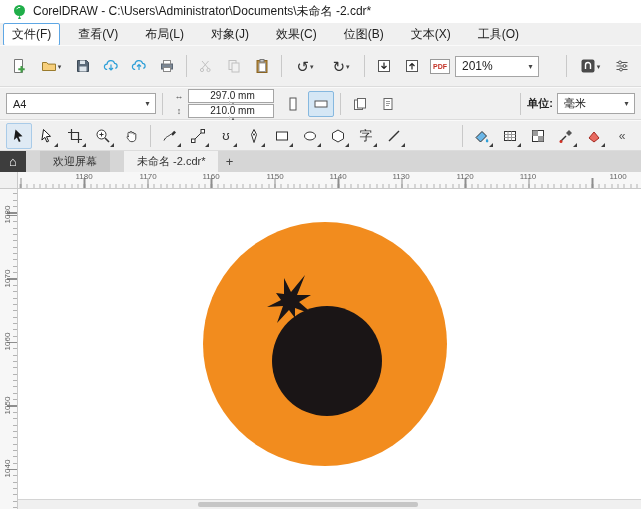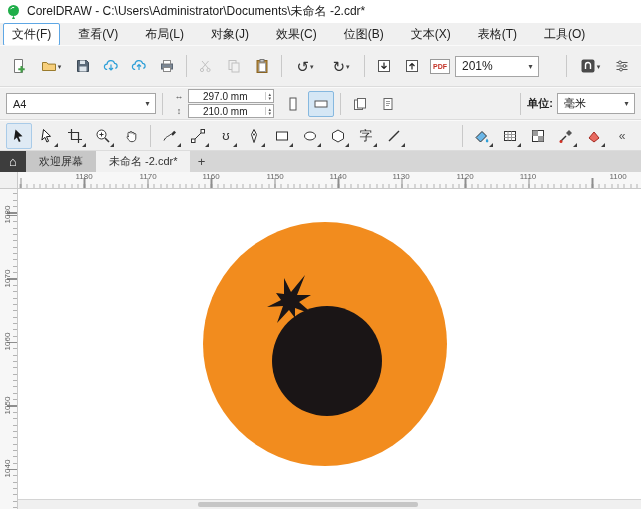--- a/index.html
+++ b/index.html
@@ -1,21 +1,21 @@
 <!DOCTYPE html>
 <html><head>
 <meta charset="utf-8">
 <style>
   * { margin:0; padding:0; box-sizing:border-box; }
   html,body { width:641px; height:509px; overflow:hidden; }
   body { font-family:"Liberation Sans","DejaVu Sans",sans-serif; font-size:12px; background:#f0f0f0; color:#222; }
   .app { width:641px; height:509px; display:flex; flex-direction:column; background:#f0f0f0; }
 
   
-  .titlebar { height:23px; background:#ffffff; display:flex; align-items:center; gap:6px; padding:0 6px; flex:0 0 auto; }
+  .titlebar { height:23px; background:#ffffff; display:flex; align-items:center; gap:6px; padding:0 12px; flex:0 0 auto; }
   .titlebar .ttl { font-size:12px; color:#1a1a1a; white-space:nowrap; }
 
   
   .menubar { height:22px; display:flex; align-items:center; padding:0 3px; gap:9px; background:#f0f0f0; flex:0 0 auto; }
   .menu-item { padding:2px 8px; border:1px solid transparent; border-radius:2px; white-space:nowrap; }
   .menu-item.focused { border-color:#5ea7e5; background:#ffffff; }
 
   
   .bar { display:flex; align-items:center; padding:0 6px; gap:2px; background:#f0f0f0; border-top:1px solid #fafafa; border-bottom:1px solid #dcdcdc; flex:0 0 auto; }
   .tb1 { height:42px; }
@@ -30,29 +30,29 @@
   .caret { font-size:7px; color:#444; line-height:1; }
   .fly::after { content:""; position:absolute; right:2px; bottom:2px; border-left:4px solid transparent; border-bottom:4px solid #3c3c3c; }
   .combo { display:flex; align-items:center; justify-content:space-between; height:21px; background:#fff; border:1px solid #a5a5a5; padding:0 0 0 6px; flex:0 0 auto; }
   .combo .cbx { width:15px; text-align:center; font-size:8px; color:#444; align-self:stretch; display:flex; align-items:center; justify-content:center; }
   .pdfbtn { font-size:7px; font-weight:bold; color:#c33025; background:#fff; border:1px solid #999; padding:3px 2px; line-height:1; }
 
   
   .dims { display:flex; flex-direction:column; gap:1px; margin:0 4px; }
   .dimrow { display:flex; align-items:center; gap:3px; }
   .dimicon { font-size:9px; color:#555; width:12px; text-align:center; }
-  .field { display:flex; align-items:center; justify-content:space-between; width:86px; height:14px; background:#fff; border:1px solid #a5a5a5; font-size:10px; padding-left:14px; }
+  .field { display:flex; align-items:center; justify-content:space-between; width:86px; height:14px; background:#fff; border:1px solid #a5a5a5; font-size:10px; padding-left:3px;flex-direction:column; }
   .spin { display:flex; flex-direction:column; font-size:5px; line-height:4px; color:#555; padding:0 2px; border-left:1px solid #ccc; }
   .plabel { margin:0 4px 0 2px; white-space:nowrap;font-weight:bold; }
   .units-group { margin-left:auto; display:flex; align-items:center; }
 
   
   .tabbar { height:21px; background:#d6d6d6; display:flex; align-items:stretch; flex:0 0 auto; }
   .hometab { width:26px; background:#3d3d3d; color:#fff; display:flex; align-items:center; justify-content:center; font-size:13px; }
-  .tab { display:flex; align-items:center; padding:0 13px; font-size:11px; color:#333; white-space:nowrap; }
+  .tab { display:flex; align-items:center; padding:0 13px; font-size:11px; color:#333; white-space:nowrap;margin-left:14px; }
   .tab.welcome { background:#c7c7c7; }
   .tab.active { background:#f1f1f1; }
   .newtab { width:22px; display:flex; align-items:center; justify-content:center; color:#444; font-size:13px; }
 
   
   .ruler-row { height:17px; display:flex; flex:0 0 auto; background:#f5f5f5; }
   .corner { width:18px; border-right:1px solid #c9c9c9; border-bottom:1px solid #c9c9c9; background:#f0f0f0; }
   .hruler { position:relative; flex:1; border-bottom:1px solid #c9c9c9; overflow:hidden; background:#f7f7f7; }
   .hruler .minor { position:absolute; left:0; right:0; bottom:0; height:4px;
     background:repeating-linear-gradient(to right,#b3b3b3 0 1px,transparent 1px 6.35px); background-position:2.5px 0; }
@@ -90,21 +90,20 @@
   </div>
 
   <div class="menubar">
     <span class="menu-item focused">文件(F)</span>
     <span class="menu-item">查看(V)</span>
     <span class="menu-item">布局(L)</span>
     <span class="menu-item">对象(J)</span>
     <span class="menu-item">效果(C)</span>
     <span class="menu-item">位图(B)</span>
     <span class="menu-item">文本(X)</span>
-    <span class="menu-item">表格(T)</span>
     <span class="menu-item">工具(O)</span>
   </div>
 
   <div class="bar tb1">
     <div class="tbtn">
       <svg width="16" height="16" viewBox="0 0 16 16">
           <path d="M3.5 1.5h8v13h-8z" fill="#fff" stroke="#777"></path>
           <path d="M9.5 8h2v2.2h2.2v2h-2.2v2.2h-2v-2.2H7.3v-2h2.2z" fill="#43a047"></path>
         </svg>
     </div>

Your task: The whole listing above must be duplicated word for word, apart from its pictures.

Solution for this problem:
--- a/index.html
+++ b/index.html
@@ -1,21 +1,21 @@
 <!DOCTYPE html>
 <html><head>
 <meta charset="utf-8">
 <style>
   * { margin:0; padding:0; box-sizing:border-box; }
   html,body { width:641px; height:509px; overflow:hidden; }
   body { font-family:"Liberation Sans","DejaVu Sans",sans-serif; font-size:12px; background:#f0f0f0; color:#222; }
   .app { width:641px; height:509px; display:flex; flex-direction:column; background:#f0f0f0; }
 
   
-  .titlebar { height:23px; background:#ffffff; display:flex; align-items:center; gap:6px; padding:0 6px; flex:0 0 auto; }
+  .titlebar { height:23px; background:#ffffff; display:flex; align-items:center; gap:6px; padding:0 12px; flex:0 0 auto; }
   .titlebar .ttl { font-size:12px; color:#1a1a1a; white-space:nowrap; }
 
   
   .menubar { height:22px; display:flex; align-items:center; padding:0 3px; gap:9px; background:#f0f0f0; flex:0 0 auto; }
   .menu-item { padding:2px 8px; border:1px solid transparent; border-radius:2px; white-space:nowrap; }
   .menu-item.focused { border-color:#5ea7e5; background:#ffffff; }
 
   
   .bar { display:flex; align-items:center; padding:0 6px; gap:2px; background:#f0f0f0; border-top:1px solid #fafafa; border-bottom:1px solid #dcdcdc; flex:0 0 auto; }
   .tb1 { height:42px; }
@@ -30,29 +30,29 @@
   .caret { font-size:7px; color:#444; line-height:1; }
   .fly::after { content:""; position:absolute; right:2px; bottom:2px; border-left:4px solid transparent; border-bottom:4px solid #3c3c3c; }
   .combo { display:flex; align-items:center; justify-content:space-between; height:21px; background:#fff; border:1px solid #a5a5a5; padding:0 0 0 6px; flex:0 0 auto; }
   .combo .cbx { width:15px; text-align:center; font-size:8px; color:#444; align-self:stretch; display:flex; align-items:center; justify-content:center; }
   .pdfbtn { font-size:7px; font-weight:bold; color:#c33025; background:#fff; border:1px solid #999; padding:3px 2px; line-height:1; }
 
   
   .dims { display:flex; flex-direction:column; gap:1px; margin:0 4px; }
   .dimrow { display:flex; align-items:center; gap:3px; }
   .dimicon { font-size:9px; color:#555; width:12px; text-align:center; }
-  .field { display:flex; align-items:center; justify-content:space-between; width:86px; height:14px; background:#fff; border:1px solid #a5a5a5; font-size:10px; padding-left:14px; }
+  .field { display:flex; align-items:center; justify-content:space-between; width:86px; height:14px; background:#fff; border:1px solid #a5a5a5; font-size:10px; padding-left:3px;flex-direction:column; }
   .spin { display:flex; flex-direction:column; font-size:5px; line-height:4px; color:#555; padding:0 2px; border-left:1px solid #ccc; }
   .plabel { margin:0 4px 0 2px; white-space:nowrap;font-weight:bold; }
   .units-group { margin-left:auto; display:flex; align-items:center; }
 
   
   .tabbar { height:21px; background:#d6d6d6; display:flex; align-items:stretch; flex:0 0 auto; }
   .hometab { width:26px; background:#3d3d3d; color:#fff; display:flex; align-items:center; justify-content:center; font-size:13px; }
-  .tab { display:flex; align-items:center; padding:0 13px; font-size:11px; color:#333; white-space:nowrap; }
+  .tab { display:flex; align-items:center; padding:0 13px; font-size:11px; color:#333; white-space:nowrap;margin-left:14px; }
   .tab.welcome { background:#c7c7c7; }
   .tab.active { background:#f1f1f1; }
   .newtab { width:22px; display:flex; align-items:center; justify-content:center; color:#444; font-size:13px; }
 
   
   .ruler-row { height:17px; display:flex; flex:0 0 auto; background:#f5f5f5; }
   .corner { width:18px; border-right:1px solid #c9c9c9; border-bottom:1px solid #c9c9c9; background:#f0f0f0; }
   .hruler { position:relative; flex:1; border-bottom:1px solid #c9c9c9; overflow:hidden; background:#f7f7f7; }
   .hruler .minor { position:absolute; left:0; right:0; bottom:0; height:4px;
     background:repeating-linear-gradient(to right,#b3b3b3 0 1px,transparent 1px 6.35px); background-position:2.5px 0; }
@@ -90,21 +90,20 @@
   </div>
 
   <div class="menubar">
     <span class="menu-item focused">文件(F)</span>
     <span class="menu-item">查看(V)</span>
     <span class="menu-item">布局(L)</span>
     <span class="menu-item">对象(J)</span>
     <span class="menu-item">效果(C)</span>
     <span class="menu-item">位图(B)</span>
     <span class="menu-item">文本(X)</span>
-    <span class="menu-item">表格(T)</span>
     <span class="menu-item">工具(O)</span>
   </div>
 
   <div class="bar tb1">
     <div class="tbtn">
       <svg width="16" height="16" viewBox="0 0 16 16">
           <path d="M3.5 1.5h8v13h-8z" fill="#fff" stroke="#777"></path>
           <path d="M9.5 8h2v2.2h2.2v2h-2.2v2.2h-2v-2.2H7.3v-2h2.2z" fill="#43a047"></path>
         </svg>
     </div>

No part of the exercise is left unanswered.